Problem to work on -> Please quote exactly the lines below from the line containing "Any style haircut" to the line containing "balance: 236.39 -> 165.27", both lines included, and nothing else.

Records for this task ->
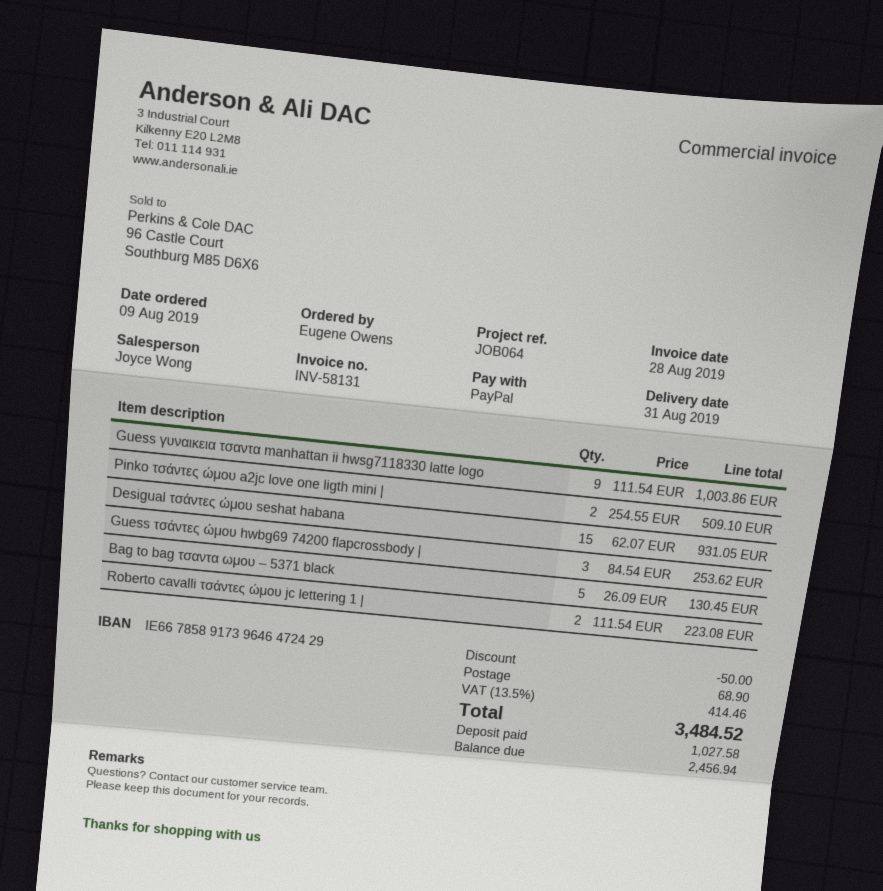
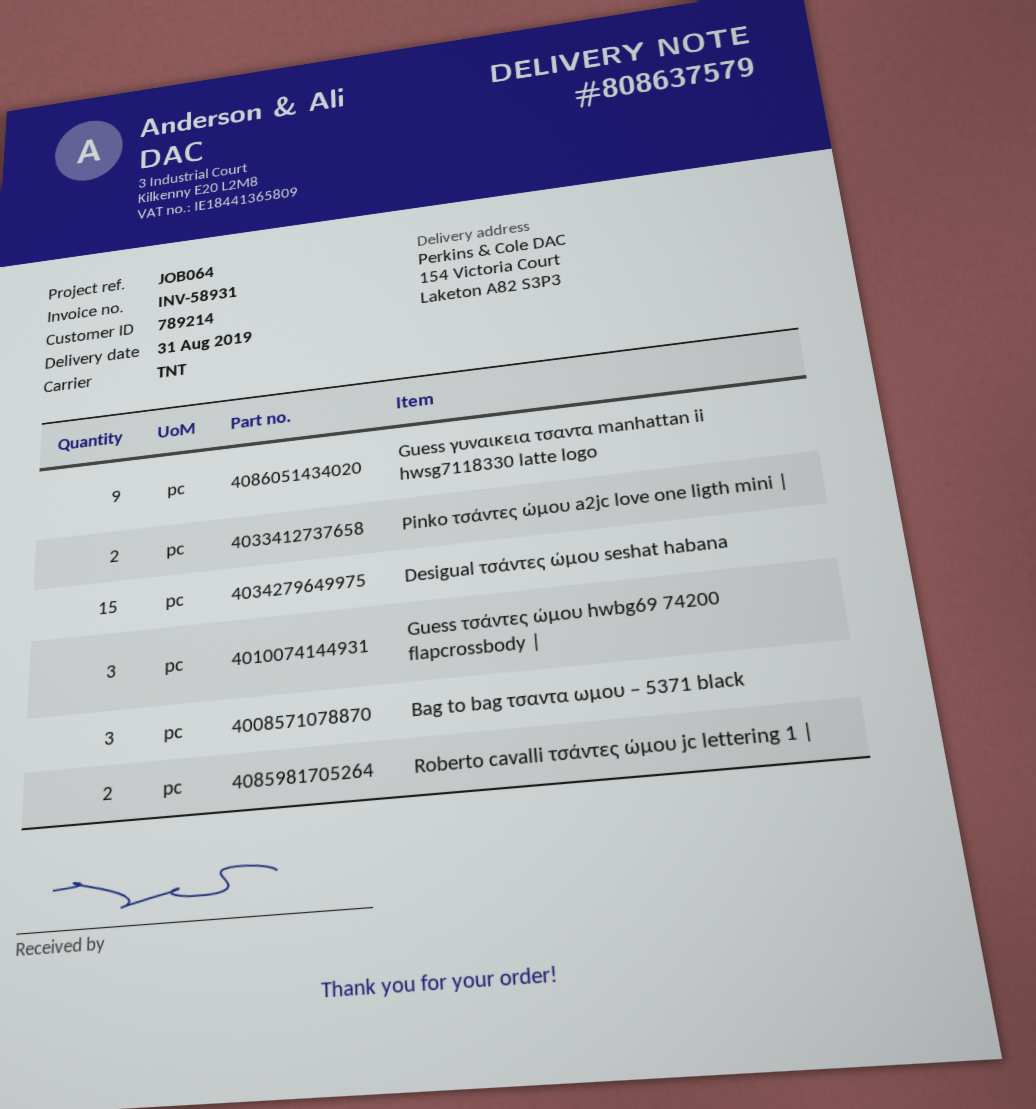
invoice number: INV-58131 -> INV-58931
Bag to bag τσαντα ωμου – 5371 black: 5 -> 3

==

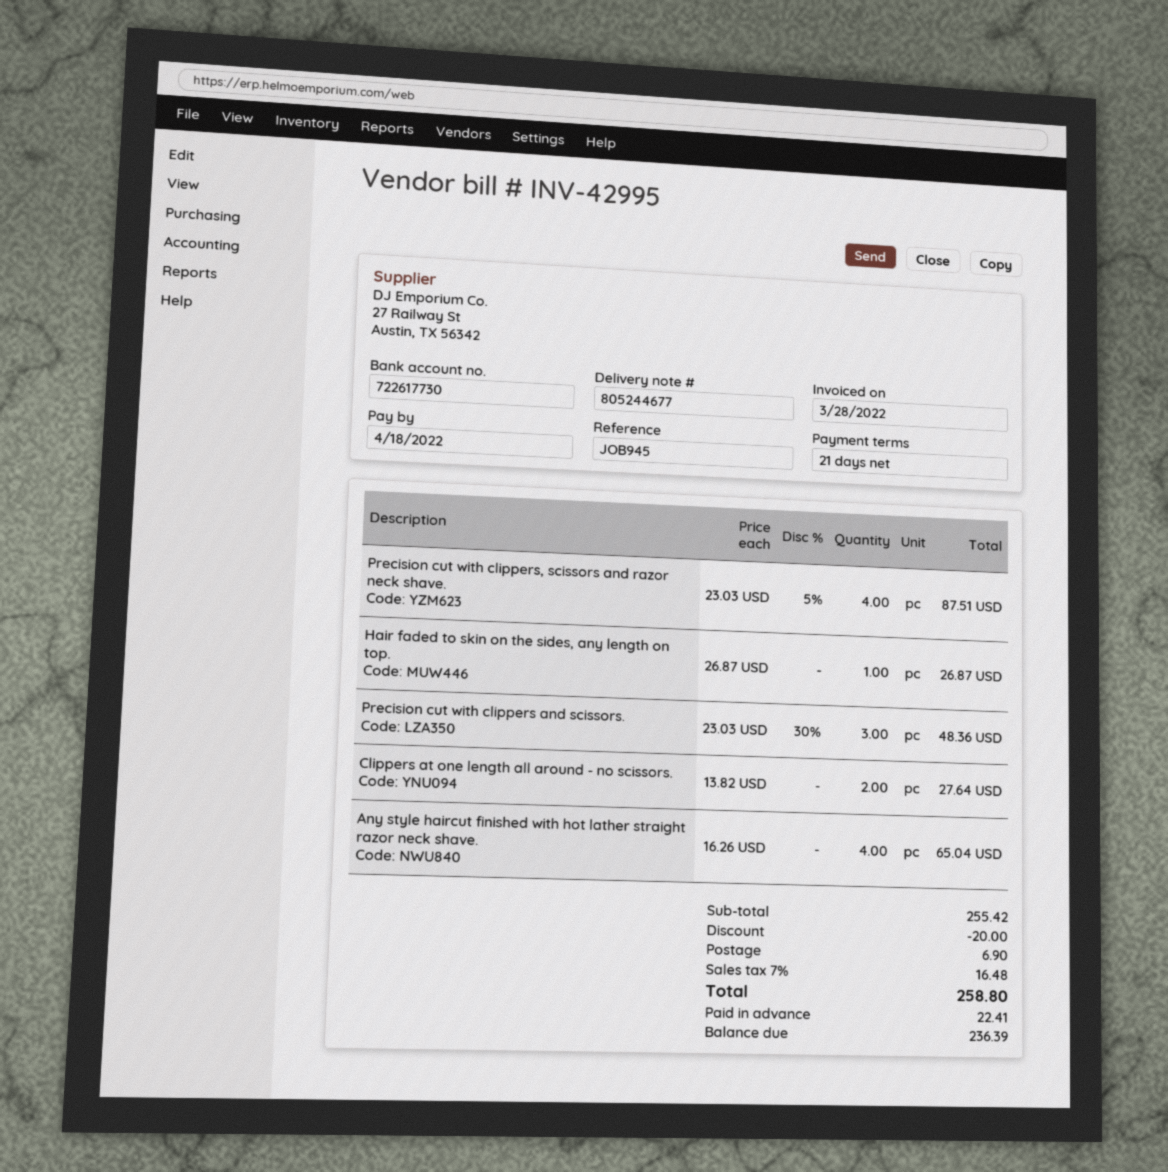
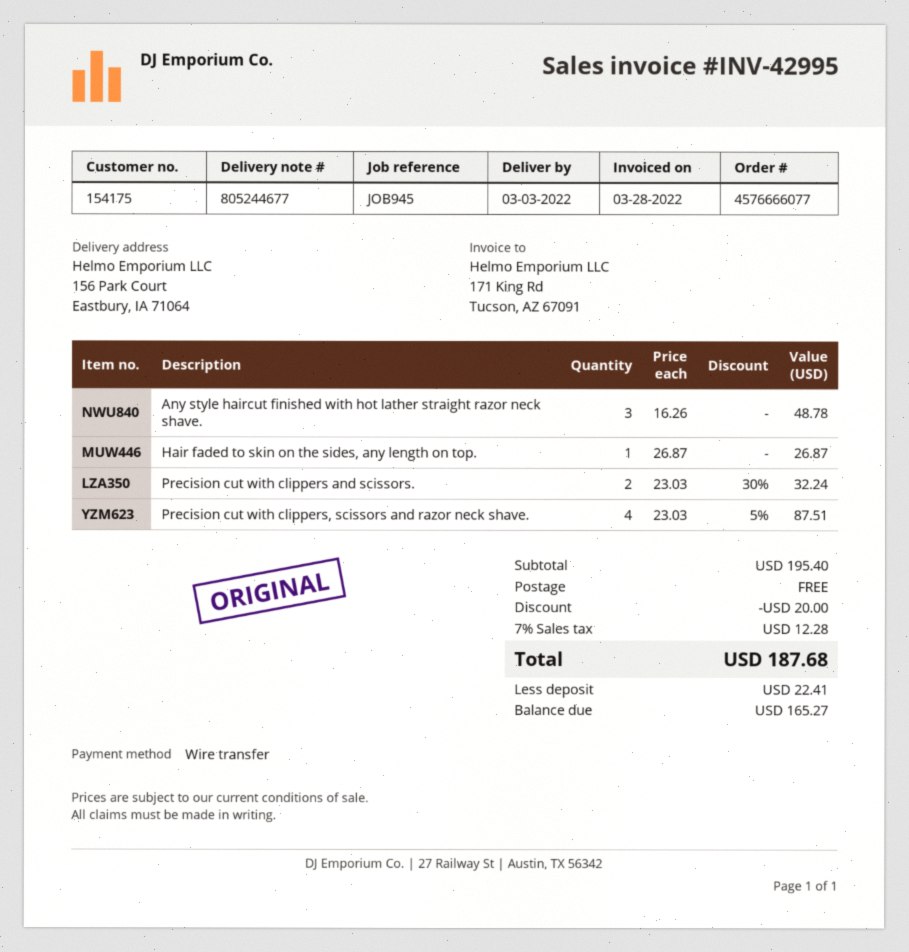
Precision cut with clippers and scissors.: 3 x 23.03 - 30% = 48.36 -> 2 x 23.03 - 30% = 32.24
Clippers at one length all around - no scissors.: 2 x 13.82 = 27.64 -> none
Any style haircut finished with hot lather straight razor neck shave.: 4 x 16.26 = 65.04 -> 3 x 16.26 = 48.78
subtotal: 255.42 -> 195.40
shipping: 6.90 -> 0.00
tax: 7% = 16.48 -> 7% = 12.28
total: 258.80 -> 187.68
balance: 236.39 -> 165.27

Exercise response ->
Any style haircut finished with hot lather straight razor neck shave.: 4 x 16.26 = 65.04 -> 3 x 16.26 = 48.78
subtotal: 255.42 -> 195.40
shipping: 6.90 -> 0.00
tax: 7% = 16.48 -> 7% = 12.28
total: 258.80 -> 187.68
balance: 236.39 -> 165.27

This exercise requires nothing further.